Rob era un viejo holandés de barba blanca, con aire de lobo de mar. Tenía un pequeño cuartito atestado de aparatos analógicos, de esos grandes de carcasa metálica, con mandos de rueda e indicadores de aguja. Aquellos equipos anacrónicos me recordaban a la idea del futuro de los años 80. Ese sonido. Esas lucecitas. Esa estática.
«Esto es un imán dentro de una bobina de cobre», nos explicaba. «De ahí el zumbido; es corriente inducida. Cuando el imán se mueve, es porque capta las variaciones magnéticas de una tormenta solar y el zumbido cambia. Es la señal de que hay auroras.»
Así de simples eran sus sistemas de detección de auroras boreales. «Creo que soy el único que usa corriente inducida para estudiar las luces del norte».
Aún tenía otro sistema más sencillo: un largo hilo de cobre extendido por el jardín y anclado al suelo.
«Las auroras boreales son enormes campos magnéticos. Inducen corrientes no solo en bobinas, también en el suelo. Es una idea que recogí de un viejo libro. En los tiempos del teléfono analógico, ése de los hilos de cobre, cuando había auroras boreales potentes, alguna gente se quejaba de que recibían descargas al coger el auricular. Cables largos, ¿lo ves? Y me dije: !Vaya! Esto es un medio fantástico de entrar en contacto directo con las luces del norte. Midiendo esas corrientes.»
Así recopilaba datos que luego la NASA empleaba para hacer complicadas simulaciones por ordenador. Con equipo trasnochado que compraba de segunda mano al ejército y a las universidades en Holanda. «Es que estos viejos aparatos puedo trastearlos yo mismo. Son instrumentos comerciales, pero yo los adapto como quiero. Para otros, solo son cacharros de desguace. Para mí…»
Eran su vida. Se veía en el brillo de sus ojos cuando nos hablaba de sus fantasmagóricas luces del norte y de su mayor ambición: capturar su canto. «Aquí en Noruega, los cuentos de viejas afirman que las auroras emiten sonido. Un canto del cielo. Me he pasado noches enteras de invierno allí afuera, tratando de oírlo. Si consigo grabarlo, seré la primera persona en probar la existencia del canto de la aurora boreal.»
Rob era un cazador de auroras boreales, persiguiendo un sueño en su sencilla casita de madera. Aunque, una vez pasado el primer impulso de fascinación, quien se te quedaba en la memoria es su mujer, Therese. Mientras él se extasiaba con sus aparatos, ella nos ofrecía té caliente con galletas. Tenía pequeños artículos benéficos en venta en el salón. Y también cazaba auroras boreales a su modo, con una cámara fotográfica. La verdad es que no hubiera podido ser de otra forma. Solo alguien que compartiera la pasión de Rob aguantaría una vida así, en una isla solitaria, azotada por las tormentas atlánticas, donde el invierno es noche. Un lugar donde las únicas emociones vienen de la mano de un resplandor verdoso en la noche, que puede aparecer o no.

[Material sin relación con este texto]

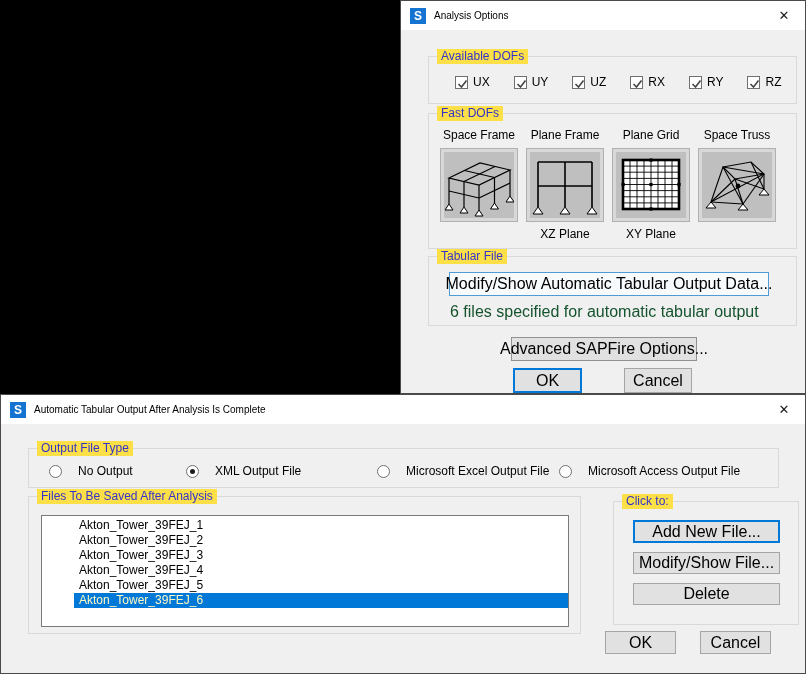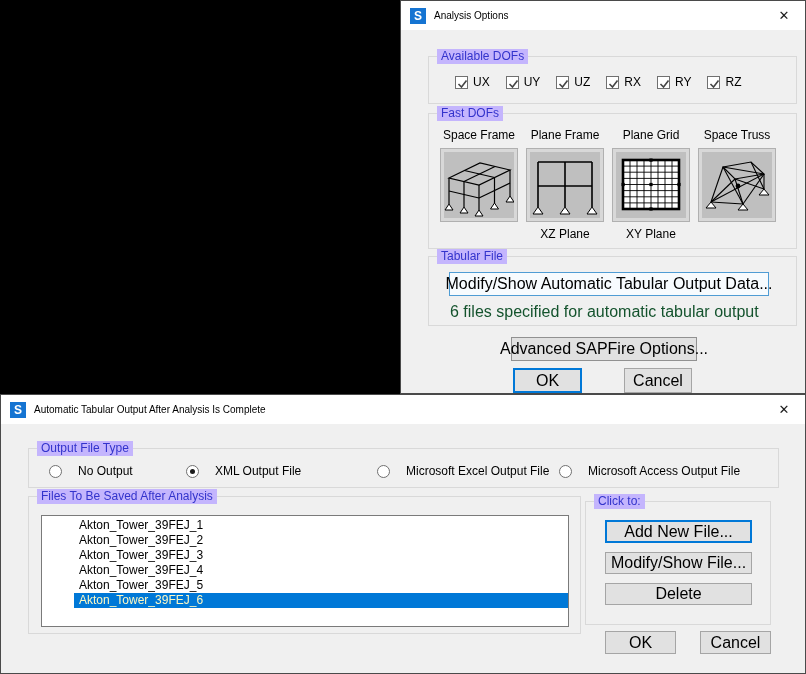"Available DOFs" .grp-label { background: #c4b5fd -> #fde047 }
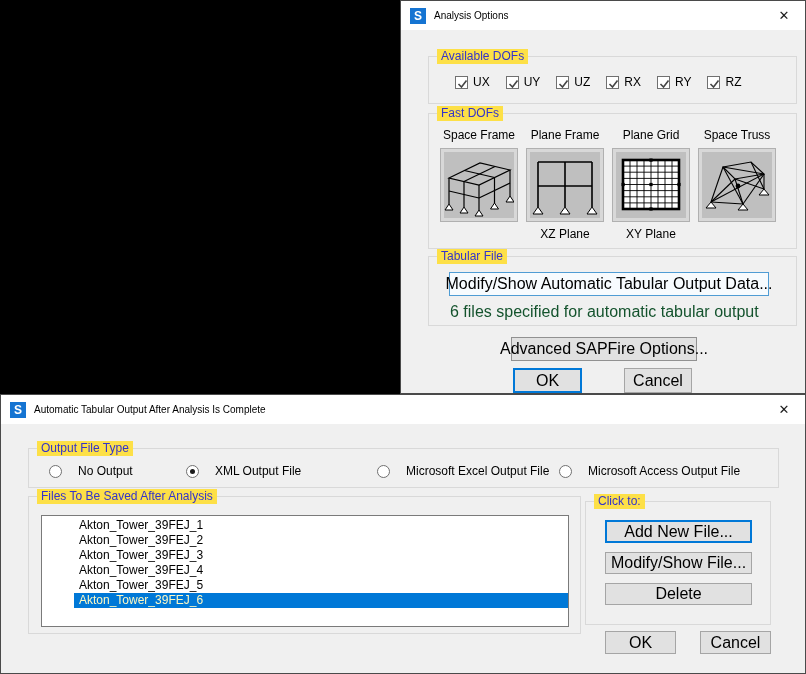"UX" .cb-row { gap: 16px -> 24px }
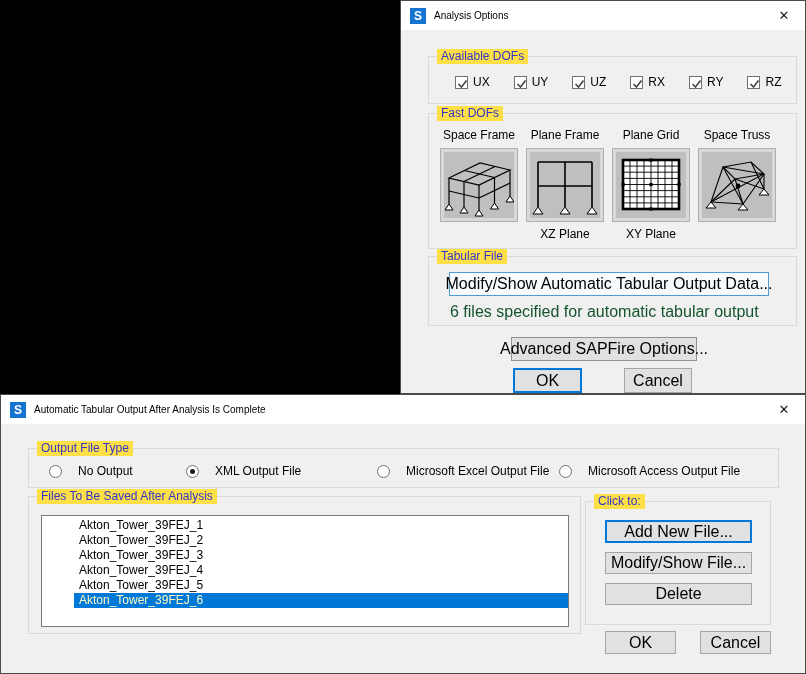"Click to:" div.grp { left: 584px -> 612px }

Las imágenes son obra de la autora, capturando auroras boreales en las Islas Lofoten.
Para conocer a Rob y Therese, y su Polar Light Center, pincha aquí.
Una idea sobre “Islas Lofoten: El cazador de auroras boreales”
Tiene que ser expectacular ver ese espectáculo raro y maravilloso, ver el sol a media noche, amaneceres interminables que se funden con atardeceres interminables …. Pero para vivir el día a día yo prefiero nuestras latitudes.